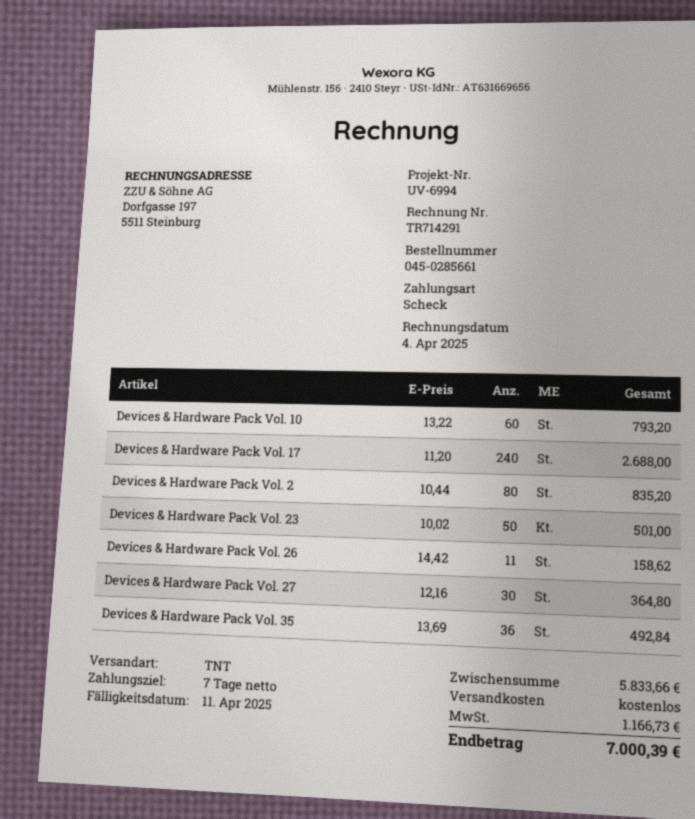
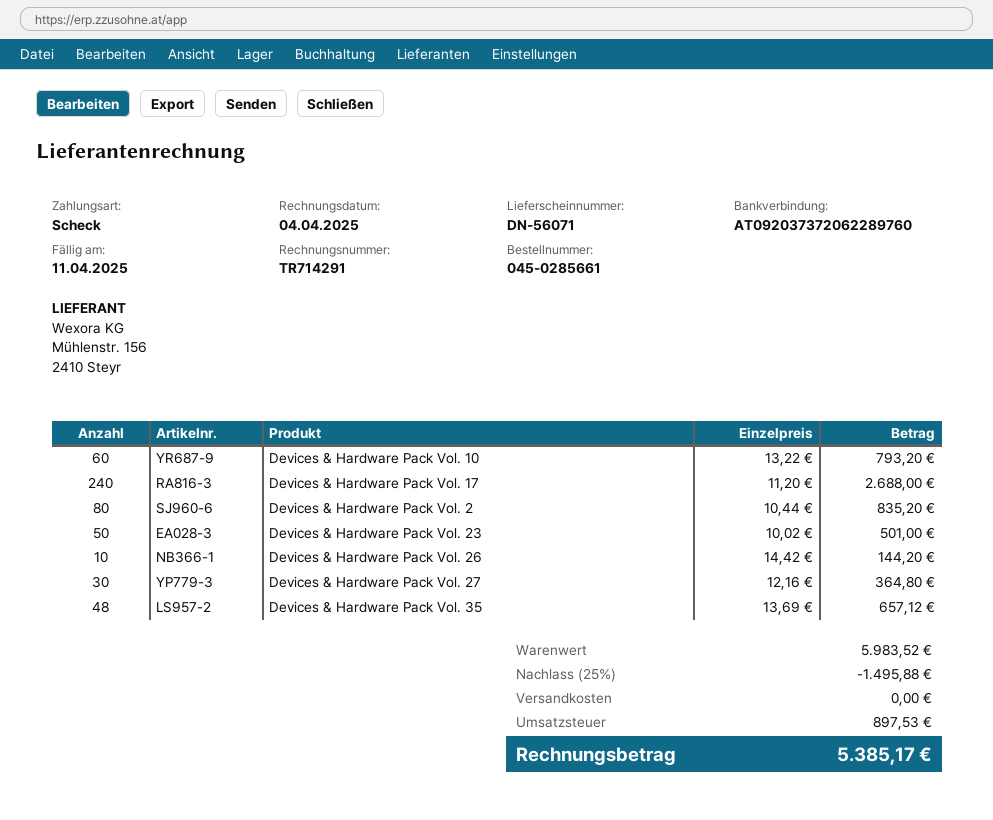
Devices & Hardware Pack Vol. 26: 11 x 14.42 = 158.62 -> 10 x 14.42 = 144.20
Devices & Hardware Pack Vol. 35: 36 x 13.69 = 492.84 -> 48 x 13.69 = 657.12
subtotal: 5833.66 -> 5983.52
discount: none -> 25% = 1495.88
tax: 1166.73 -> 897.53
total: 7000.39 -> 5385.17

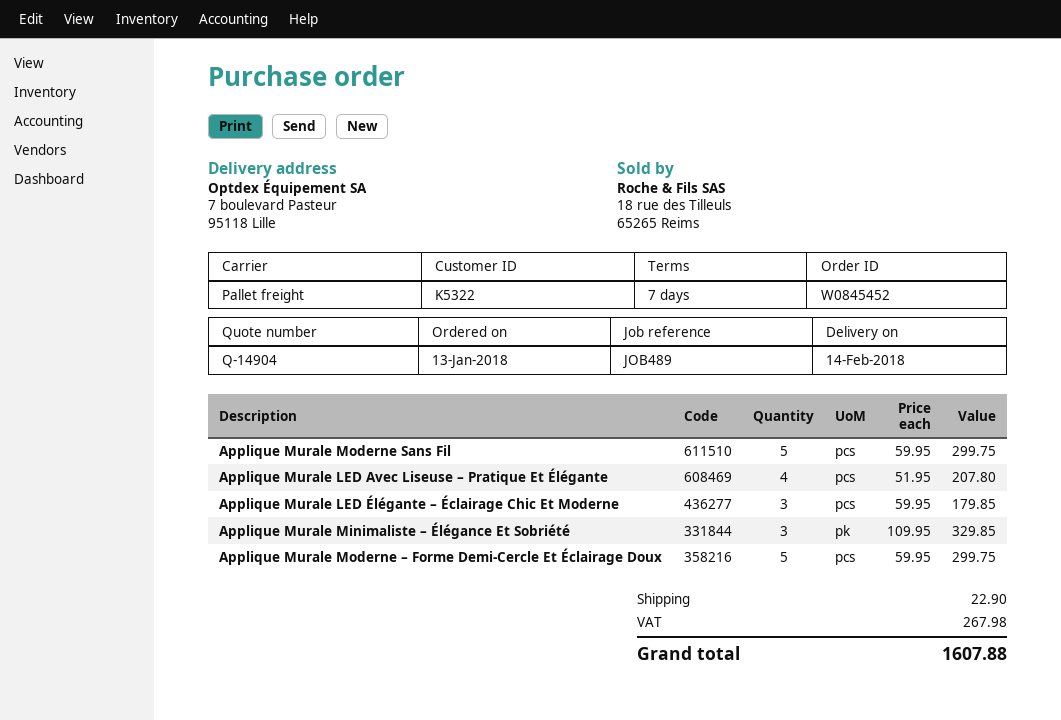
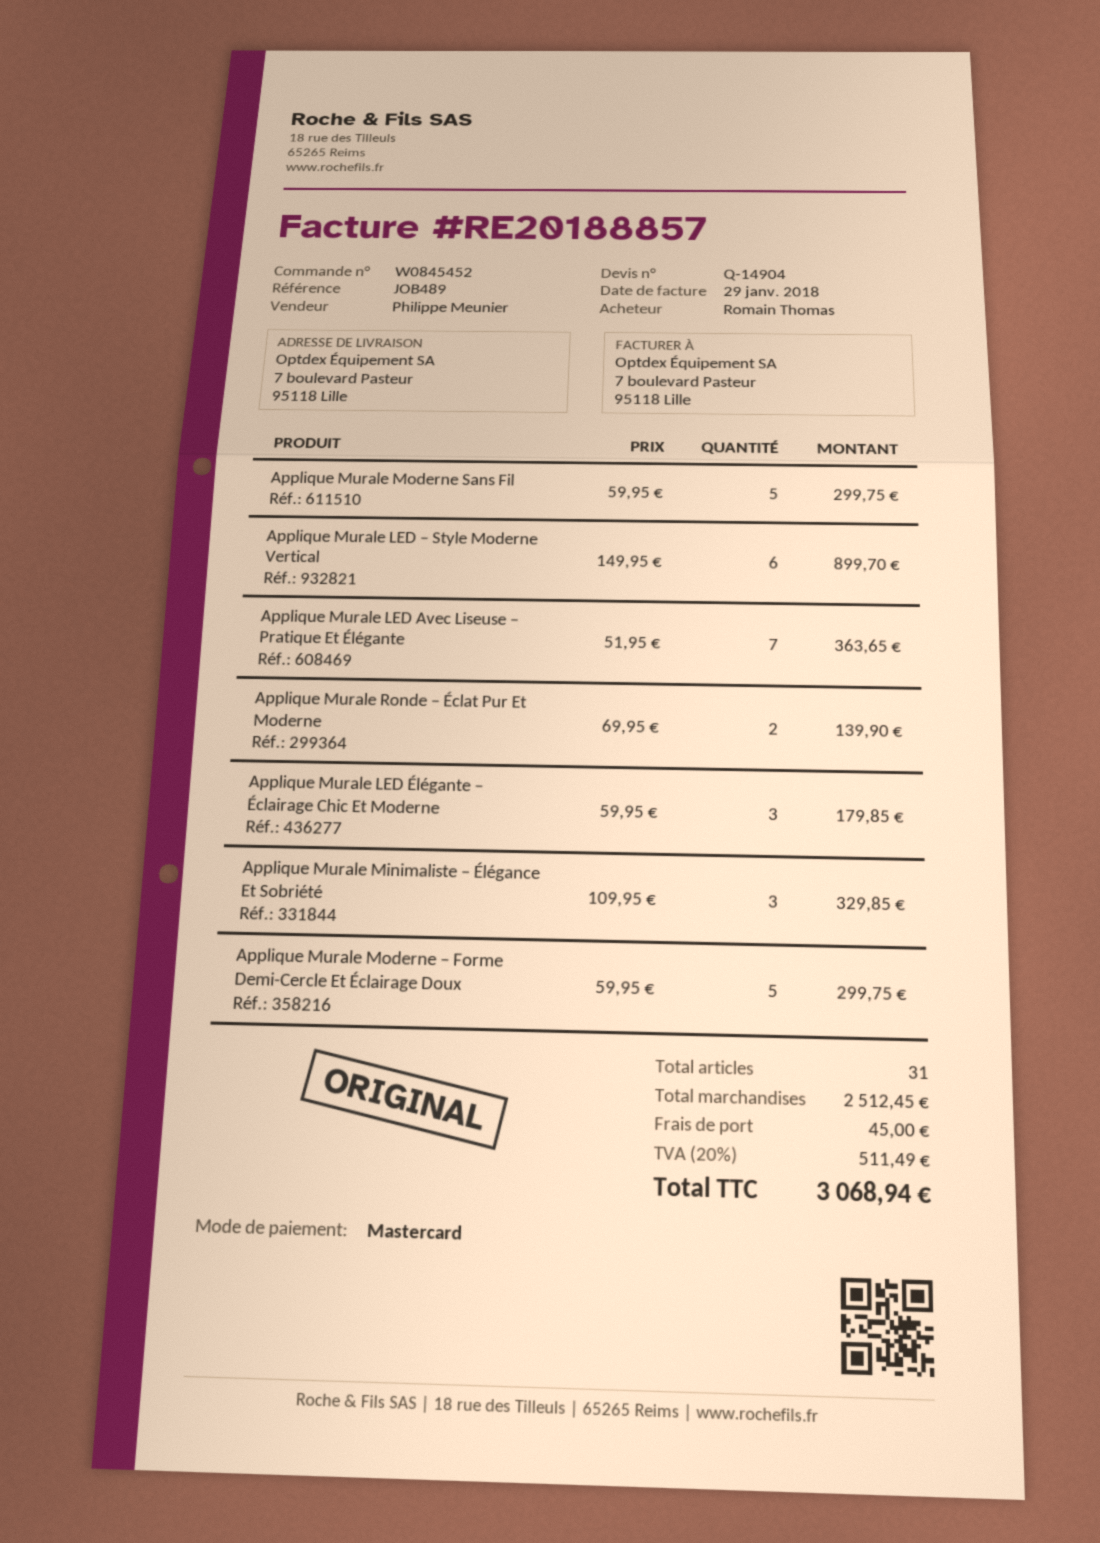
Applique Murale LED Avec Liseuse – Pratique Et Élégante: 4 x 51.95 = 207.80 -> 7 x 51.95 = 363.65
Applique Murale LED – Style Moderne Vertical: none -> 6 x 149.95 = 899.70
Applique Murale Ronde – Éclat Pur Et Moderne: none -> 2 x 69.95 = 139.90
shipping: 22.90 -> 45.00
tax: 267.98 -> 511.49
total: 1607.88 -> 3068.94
• • •
- **Exercise description**
Starting with the line that holds "Devices & Hardware Pack Vol. 35: 36", repeat exactly every line through the end of the material above, both ends included, without the pictures.

- **Answer to the exercise**
Devices & Hardware Pack Vol. 35: 36 x 13.69 = 492.84 -> 48 x 13.69 = 657.12
subtotal: 5833.66 -> 5983.52
discount: none -> 25% = 1495.88
tax: 1166.73 -> 897.53
total: 7000.39 -> 5385.17

Applique Murale LED Avec Liseuse – Pratique Et Élégante: 4 x 51.95 = 207.80 -> 7 x 51.95 = 363.65
Applique Murale LED – Style Moderne Vertical: none -> 6 x 149.95 = 899.70
Applique Murale Ronde – Éclat Pur Et Moderne: none -> 2 x 69.95 = 139.90
shipping: 22.90 -> 45.00
tax: 267.98 -> 511.49
total: 1607.88 -> 3068.94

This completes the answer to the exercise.